Deprecating OpenPGP Subkeys

TL;DR

When switching to a new OpenPGP subkey pair, don’t just create the new one! Properly deprecate your old subkeys by revoking them and informing key servers. This keeps your communications secure and prevents confusion.

Step-by-step Guide

1. Generate Your New Subkey Pair: Use GnuPG (GPG) or your preferred OpenPGP software to create a new subkey pair for signing and/or encryption. Ensure it’s created from your master key.

   gpg --edit-key YOUR_MASTER_KEY_ID
   > gensubkey
   

2. Verify the New Subkey: Check that the new subkey is correctly listed with your other keys.

   gpg --list-keys YOUR_EMAIL_ADDRESS
   

3. Revoke Old Subkeys: This is crucial! Create a revocation certificate for each old subkey you’re replacing.

   gpg --output revoke-subkey1.asc --gen-revoke SUBKEY_ID_1
   gpg --output revoke-subkey2.asc --gen-revoke SUBKEY_ID_2
   

   Replace SUBKEY_ID_1 and SUBKEY_ID_2 with the actual key IDs of your old subkeys.

4. Upload Revocations to Key Servers: Send each revocation certificate to key servers. This tells others that these keys are no longer valid.

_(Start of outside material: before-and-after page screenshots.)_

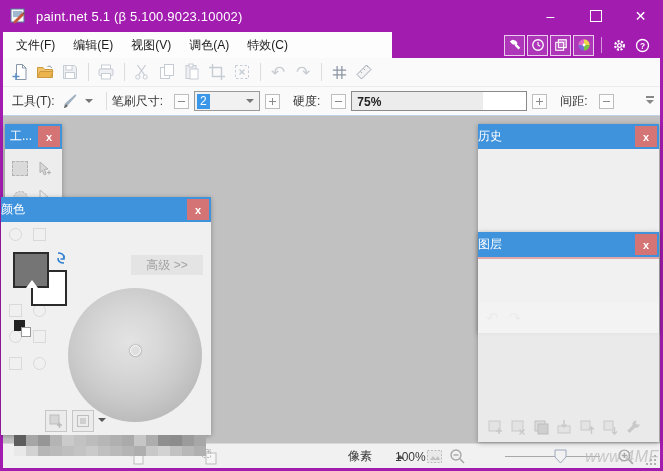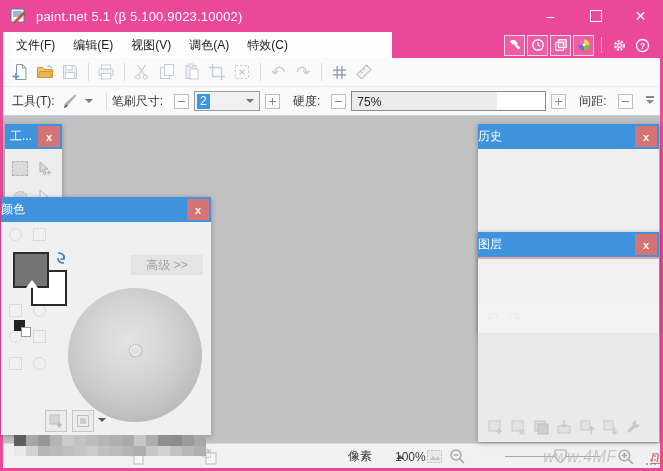--- a/index.html
+++ b/index.html
@@ -4,7 +4,7 @@
 <style>
   html,body{margin:0;padding:0;}
   body{font-family:"Liberation Sans","DejaVu Sans",sans-serif;font-size:12px;-webkit-font-smoothing:antialiased;}
-  .win{position:relative;width:663px;height:471px;background:#ec4899;overflow:hidden;}
+  .win{position:relative;width:663px;height:471px;background:#a21caf;overflow:hidden;}
   .abs{position:absolute;}
   
   .titlebar{left:0;top:0;width:663px;height:32px;display:flex;align-items:center;color:#fff;}

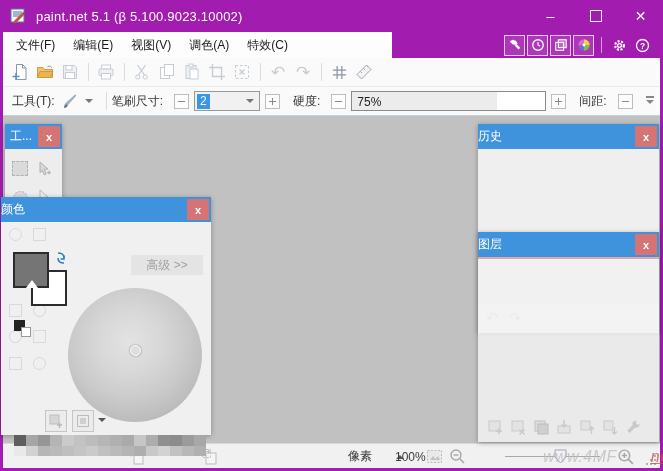--- a/index.html
+++ b/index.html
@@ -36,7 +36,7 @@
   .combo{width:66px;height:20px;background:#f1f1f1;border:1px solid #999;display:flex;align-items:center;box-sizing:border-box;padding-left:2px;}
   .combosel{background:#3a96e8;color:#fff;padding:0 3px;line-height:15px;}
   .chev{width:0;height:0;border-left:4px solid transparent;border-right:4px solid transparent;border-top:4px solid #777;margin-left:auto;margin-right:5px;}
-  .hardinput{position:relative;width:195px;height:20px;border:1px solid #8a8a8a;background:#fff;box-sizing:border-box;}
+  .hardinput{position:relative;width:176px;height:20px;border:1px solid #8a8a8a;background:#fff;box-sizing:border-box;font-weight:bold;}
   .hardfill{position:absolute;left:0;top:0;bottom:0;background:#ececec;}
   .hardtext{position:absolute;left:5px;top:3px;color:#222;}
   .overflowbtn{position:absolute;right:5px;top:9px;width:10px;height:10px;}

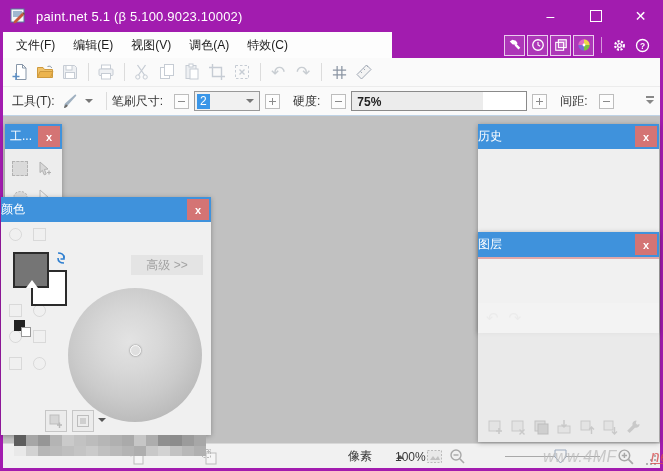--- a/index.html
+++ b/index.html
@@ -70,7 +70,7 @@
   .upchev{width:0;height:0;border-left:4px solid transparent;border-right:4px solid transparent;border-bottom:4px solid #555;}
   .sliderline{position:absolute;left:502px;top:12px;width:95px;height:1px;background:#a9a9a9;}
   .wm{font-style:italic;font-size:16px;letter-spacing:.5px;z-index:6;}
-  .wmgray{color:rgba(185,185,185,.75);}
+  .wmgray{color:rgba(185,185,185,.75);margin-left:42px;}
   .wmred{color:rgba(215,80,80,.8);}
   .grip{position:absolute;right:4px;bottom:3px;width:12px;height:12px;}
   .grip i{position:absolute;width:2px;height:2px;background:#b0b0b0;}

   gpg --send-keys revoke-subkey1.asc
   gpg --send-keys revoke-subkey2.asc
   

5. Remove Old Subkeys from Your Local Keyring: Delete the old subkeys from your local keyring to avoid accidental use.

   gpg --delete-key SUBKEY_ID_1
   gpg --delete-key SUBKEY_ID_2
   

6. Update Your Trusted Key Servers: After removing the keys locally, update your key server records. This ensures consistency.

   gpg --keyserver hkps://keyserver.ubuntu.com --recv-keys YOUR_MASTER_KEY_ID
   gpg --send-key YOUR_MASTER_KEY_ID
   

   (Replace hkps://keyserver.ubuntu.com with your preferred key server.)

7. Inform Contacts: Let people you regularly communicate with know about the change. They may need to update their keyrings.
8. Test Your New Setup: Send and receive encrypted/signed messages using your new subkey pair to confirm everything is working correctly.

Important Considerations

• Master Key Security: Always protect your master key! It should be stored offline in a secure location.
• Key Server Propagation Delay: Changes on key servers can take time to propagate (up to 48 hours). Be patient.
• Regular Revocation: If you suspect a subkey has been compromised, revoke it immediately.
• Backup Your Keys: Keep backups of your master key and revocation certificates in a safe place.